# Space themed blank needed



## Parson (Dec 31, 2013)

I have a customer request. They want an outer space theme pen.

Anyone have ideas for me?

This request is out of this world!


----------



## arioux (Dec 31, 2013)

Lots of stamps have space theme on them.  You might want to try this route.


----------



## denniszoomy (Dec 31, 2013)

A Black pen with white specks and a rocket decal


----------



## stonepecker (Dec 31, 2013)

I don't remember 'where' I seen it but I do remember a blank caller "star dust" or "star light" just a couple of days ago.  I thought it looked very nice.

You might want to check the vendors here for this.


----------



## carlmorrell (Dec 31, 2013)

I made a nice laser inlay kit. I think it was called moonscape.  Very tedius, and even with all my mistakes, it came out great.


----------



## healeydays (Dec 31, 2013)

Maybe you could find a set of old model rocket decals on Ebay.  I remember alot of model kits in the 60s...


----------



## carlmorrell (Dec 31, 2013)

healeydays said:


> Maybe you could find a set of old model rocket decals on Ebay.  I remember alot of model kits in the 60s...

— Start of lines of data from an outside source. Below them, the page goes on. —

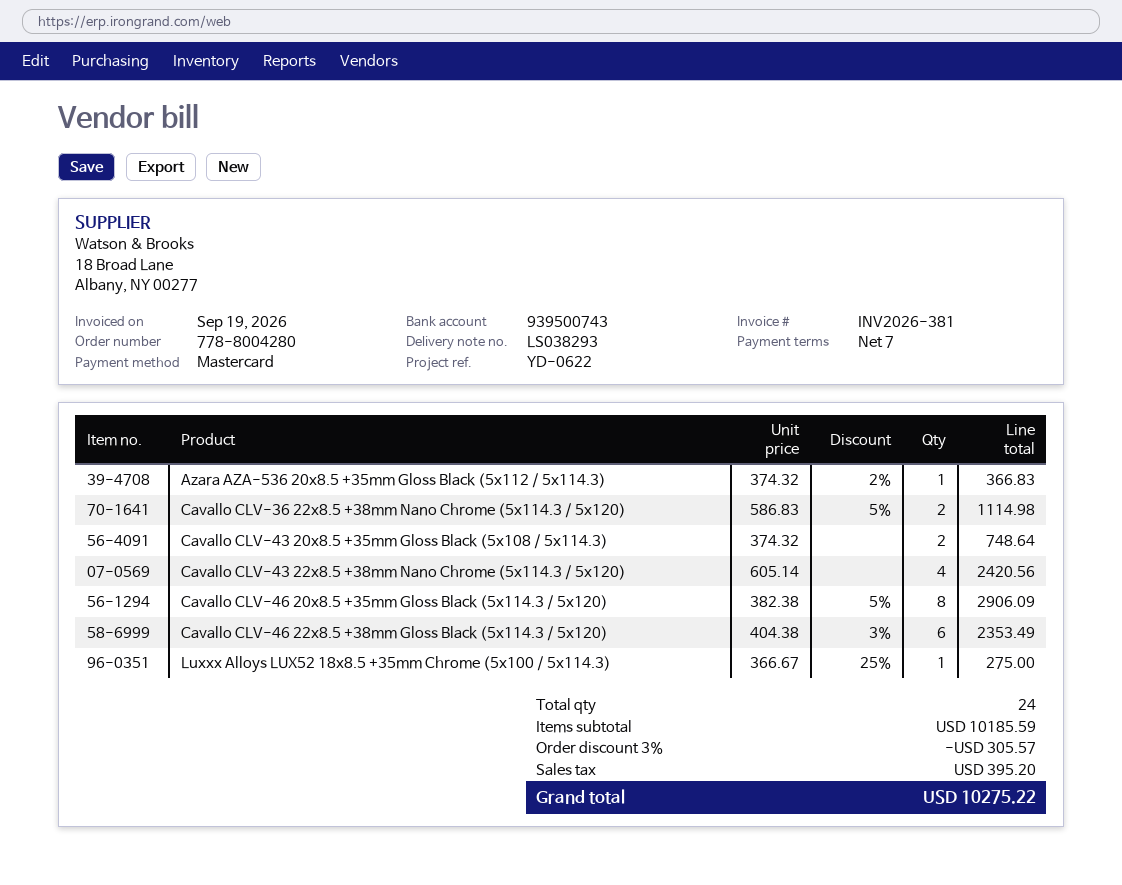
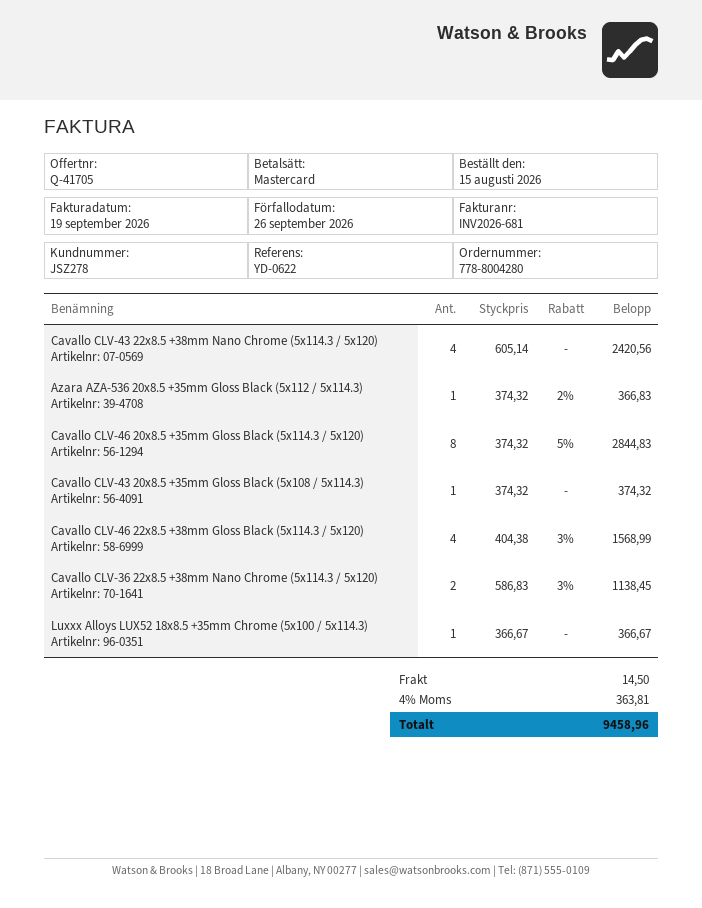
invoice number: INV2026-381 -> INV2026-681
Cavallo CLV-36 22x8.5 +38mm Nano Chrome (5x114.3 / 5x120): 2 x 586.83 - 5% = 1114.98 -> 2 x 586.83 - 3% = 1138.45
Cavallo CLV-43 20x8.5 +35mm Gloss Black (5x108 / 5x114.3): 2 x 374.32 = 748.64 -> 1 x 374.32 = 374.32
Cavallo CLV-46 20x8.5 +35mm Gloss Black (5x114.3 / 5x120): 8 x 382.38 - 5% = 2906.09 -> 8 x 374.32 - 5% = 2844.83
Cavallo CLV-46 22x8.5 +38mm Gloss Black (5x114.3 / 5x120): 6 x 404.38 - 3% = 2353.49 -> 4 x 404.38 - 3% = 1568.99
Luxxx Alloys LUX52 18x8.5 +35mm Chrome (5x100 / 5x114.3): 1 x 366.67 - 25% = 275.00 -> 1 x 366.67 = 366.67
discount: 3% = 305.57 -> none
shipping: none -> 14.50
tax: 395.20 -> 363.81
total: 10275.22 -> 9458.96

Hahah - I wont admit to anything in my bonus room!


----------



## healeydays (Dec 31, 2013)

Got a VP at the company I have been consulting with that has his office decked out in models of old ships and models of 1960s rockets.  

Interesting mix...


----------



## Marines1407 (Jan 3, 2014)

I recently made a meteorite dust pen blank. It has meteorite dust on the brass tube. It is 7mm and I have not turned it yet so I do not know how it will look.


----------



## flyitfast (Jan 3, 2014)

Check with Kallenshaan Wood.  Ken Nelson makes a great inlay pen with the space shuttle.
gordon
Kallenshaan Woods Personalized Laser Engraving
I just checked I don't see it on his site, but he may still have some kits avail.  The one above is available and has moon and stars on it.


----------



## wayneryan65 (Jan 14, 2014)

*Here is an outer space blank*

I made this out of a 5 color pour in alumilite and pearls


----------



## Si90 (Jan 14, 2014)

I little more of a novelty I suppose but I notice you have a few segmented pens in your library. Could you not segment black and white up to resemble a Saturn 5 Rocket, turn it in such a way to resemble the shape and add decals for the graphics.


----------



## hornet406 (Jan 14, 2014)

Check out www.lazerlinez.com . They have instructions listed on their page for a space shuttle inlay kit.  I don't see the kit available but maybe they can point you to it. Its a start. 
Maybe you can try casting a black acrylic blank with lots of glitter and us a decal of a planet???  Good luck finding what you need.


----------



## ScottBigHead (Jan 14, 2014)

I have a small quantity of a woven glass fiber "blanket" used on a flown space shuttle mission, I might be able to make a small portion available if you wanted to wrap a tube and cast it...    send me a note if you are interested...   warning:
   this would be expensive


----------



## ossaguy (Jan 15, 2014)

Parson said:


> I have a customer request. They want an outer space theme pen.
> 
> Anyone have ideas for me?
> 
> This request is out of this world!


 


My Brother In-Law is really interested and knowledgeable about outer space,so I made him this pen using these nice 33 cent USA stamps ,that have images sent back from the Hubble Space Telescope. They show several Nebulas,really neat images!

These are easily available on E-bay.

My sister said that he loved it,so just a thought.




Steve


----------



## randyrls (Jan 15, 2014)

There are blanks called "Galaxy Series" sold by WoodturningZ and likely others.  These are a bear to make but the result is fantastic.  

The blanks tend to be VERY brittle, and the "sparkles" leave a pitted surface after turning, so you must apply a fair amount of CA to fill the pits.


----------



## Mike Powell (Jan 15, 2014)

Maybe a Stardust Blank from Exotic?

Exotic Blanks :: Pen Blanks :: Stardust Resins


----------



## pshib (Jan 15, 2014)

Moonscape - Sierra Series: Arizona Silhouette


----------



## pshib (Jan 15, 2014)

Exotic Blanks :: Kallenshaan Woods Laser Kits :: Moonscape Inlay Kit same one different site


----------



## Ted iin Michigan (Jan 15, 2014)

I think Exotic Blanks has one named Orion Nebula. Pair that with the PSI Polaris kit and you have a real retro Buck Rogers look.


----------



## wswem (Jun 10, 2014)

I know...better NEVER than LATE...

Here is a space shuttle kit 
http://www.lazerlinez.com/proddetail.php?prod=Spaceshuttle


----------



## Kenny Durrant (Jun 12, 2014)

Like mentioned earlier there are several postage stamps available and you can also get an Ohio Quarter and dremel the astronaut out and cast tit with the stamp.


----------